Metaadata

Digitizing Information

  • Bits are used to digitize various forms of data: numbers, letters, and symbols.

  • Other content types like images, sound, and video will be discussed in Chapter 8.

  • The digitizing process converts content into binary, which is essential but only half of the information representation problem.

What is Metadata?

  • The second half of the problem involves describing the properties of information known as metadata.

  • Metadata answers essential questions such as:

    • How is the content structured?

    • What other content is it related to?

    • Where was it collected?

    • What units are measurements in?

    • How should it be displayed?

    • When was it created or captured?

  • It describes other information and does not require its own binary encoding.

  • Common methods of specifying metadata include using tags (e.g., in HTML).

  • Importance of separating content from its display metadata (e.g., font choices).

The Price of Metadata

  • The price of a product can be included as part of its metadata:

    • Example: Stores use barcodes (Universal Product Codes - UPCs) for pricing, which allows efficient price changes without altering individual items.

The Oxford English Dictionary (OED)

  • The OED is the comprehensive reference for English words, including meanings, etymologies, and usage.

  • Printed version consists of 20 volumes and weighs 150 pounds; initially expected to be 4 volumes of 6400 pages.

  • The first edition completed in 1928 included 15,490 pages with 252,200 entries.

  • Digitization started in 1984 to provide easier access and retrieval of word definitions.

  • ASCII for the pound symbol ("£"):

    • Hex: A3

    • Binary: 1010 0011

    • Decimal value of binary 1010 0011 is 179, indicating the price in pounds (i.e., £179).

Challenges in Digital Dictionaries

  • Difficulties arise when searching for definitions of common words (e.g., "set") due to frequency and context in which they appear.

  • Computers cannot inherently understand the meaning without context (e.g., punctuation, layout).

  • Metadata can enhance digital dictionary structure to facilitate easier searching by associating tags with definitions.

Structure Tags in the OED

  • The OED utilizes a special set of tags to specify structure.

    • Example tags include:

    • <hw> for headwords (words being defined).

    • <pr> for pronunciation.

    • <ph> for phonetic notations.

    • <ps> for part of speech.

    • <hm> for homonyms.

  • Each entry is enveloped with tags such as <e> for an entire entry and <hg> for all information at the start of a definition.

Formatting and Structure

  • Tags improve readability without altering content.

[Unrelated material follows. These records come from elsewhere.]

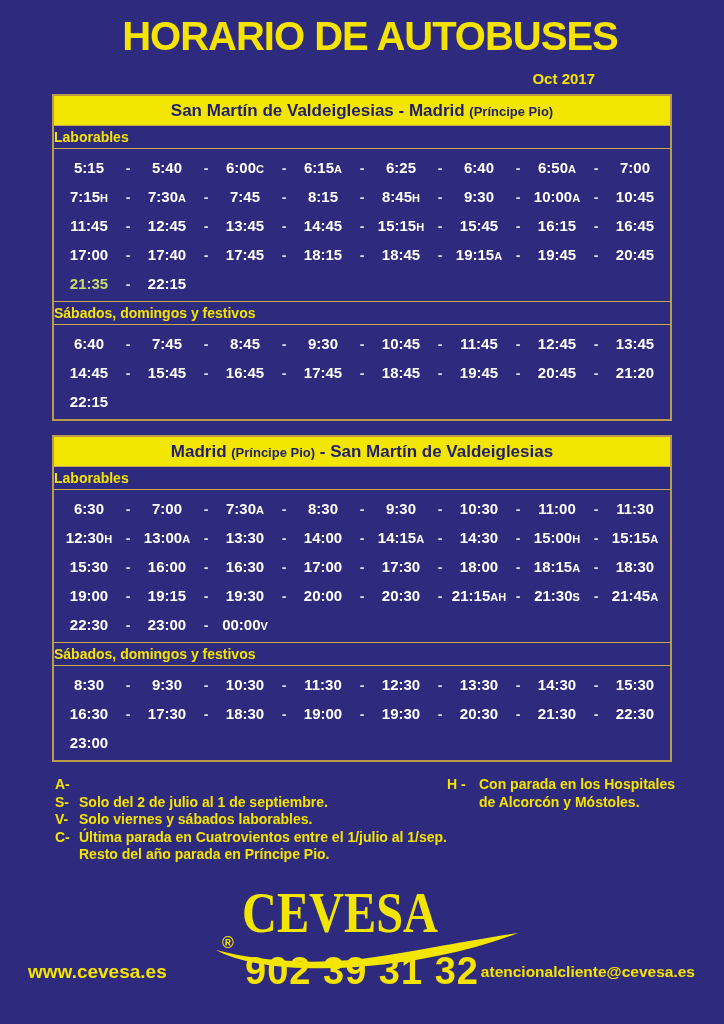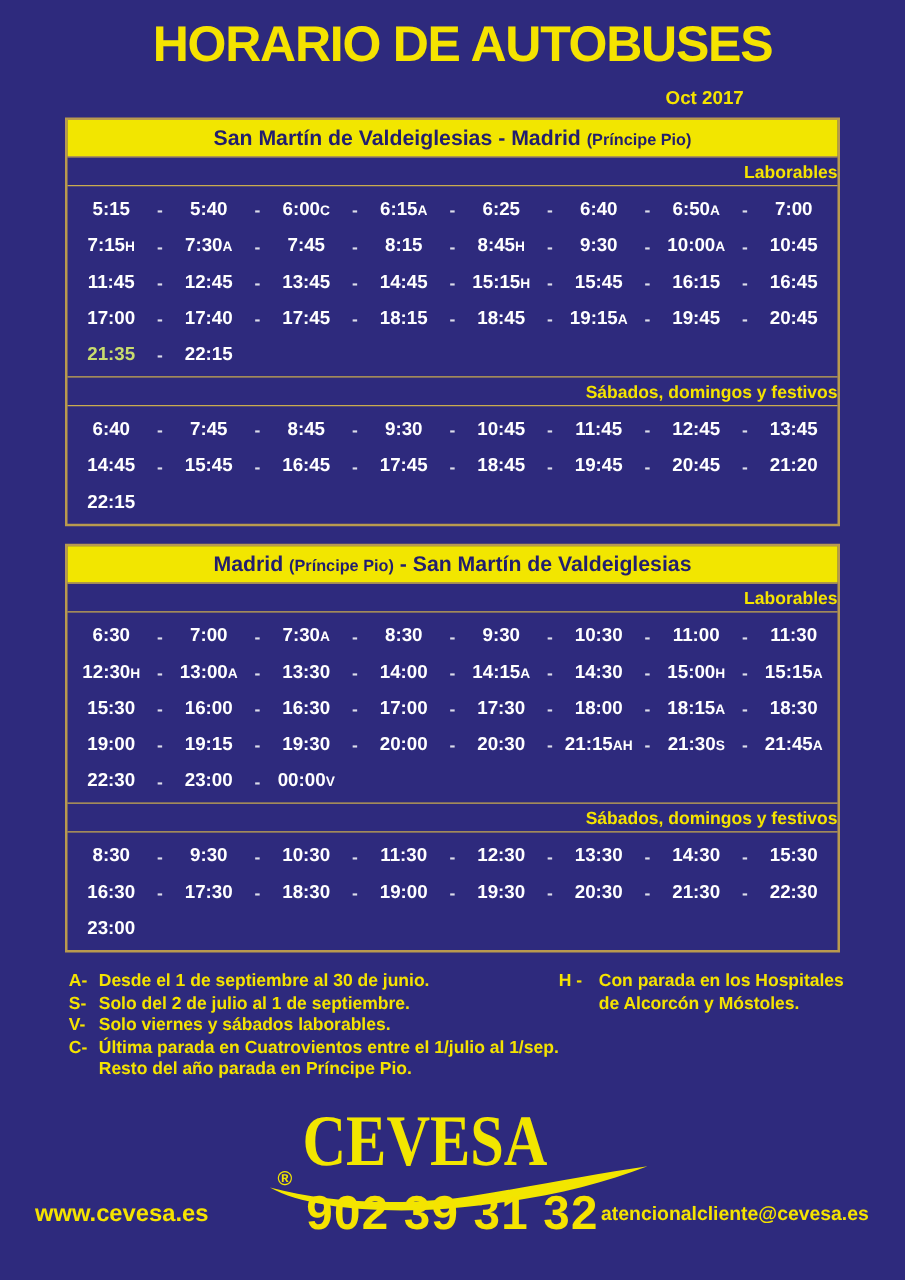--- a/index.html
+++ b/index.html
@@ -54,7 +54,7 @@
   .tt-band{
     color:var(--yellow);
     font-size:14px;
-    text-align:right;
+    text-align:left;
     padding:3px 0;
     border-top:1.5px solid var(--gold-line);
     border-bottom:1.5px solid var(--gold-line);

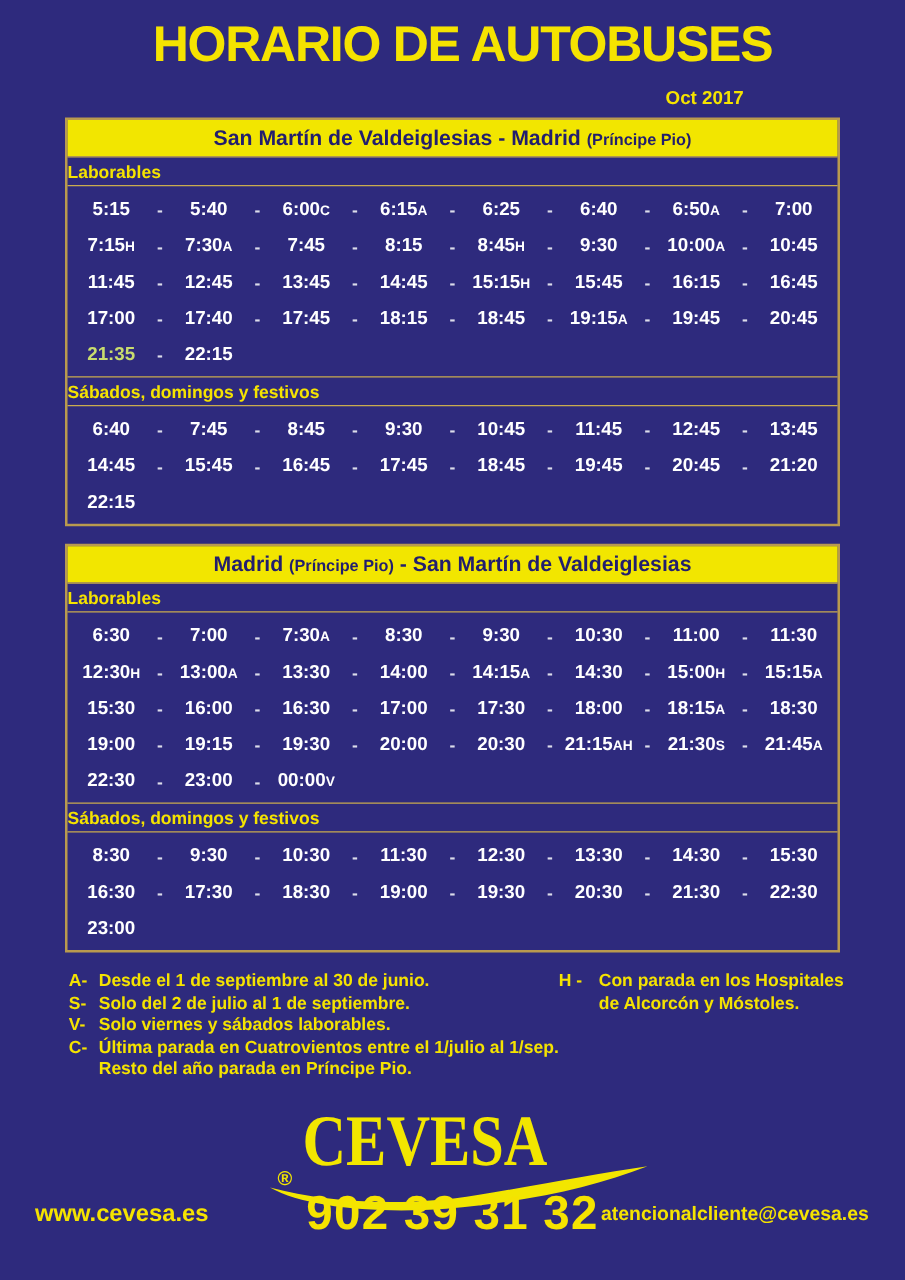--- a/index.html
+++ b/index.html
@@ -359,7 +359,6 @@
     <div class="fn-col-left" id="fn-left">
         <div class="fn-line">
           <span class="fn-key">A-</span>
-          <span class="fn-text">Desde el 1 de septiembre al 30 de junio.</span>
         </div>
         <div class="fn-line">
           <span class="fn-key">S-</span>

  • Users can locate definitions using structure tags, enhancing the search process.

  • Examples include specific tags for formatting textual details (e.g., bold for headwords and italics for parts of speech).

  • Structure tags enable automatic formatting based on the information provided.

Case Study: The Word "Byte"

  • The digitized entry for "byte" illustrates the application of both formatting and structure tags for clarity.

  • File sizes increase due to the inclusion of tag information, leading to larger data files compared to plain text.

  • The concept of "byte" was coined by Werner Buchholz in the 1950s to denote a memory unit that detects errors.

  • Error Detection:

    • Typically involves adding an extra parity bit for error detection with bytes to track bit-level changes.

    • A bit of memory subject to changes and how engineers create safeguards to prevent errors.

    • The name "byte" was chosen to avoid confusion with "bit".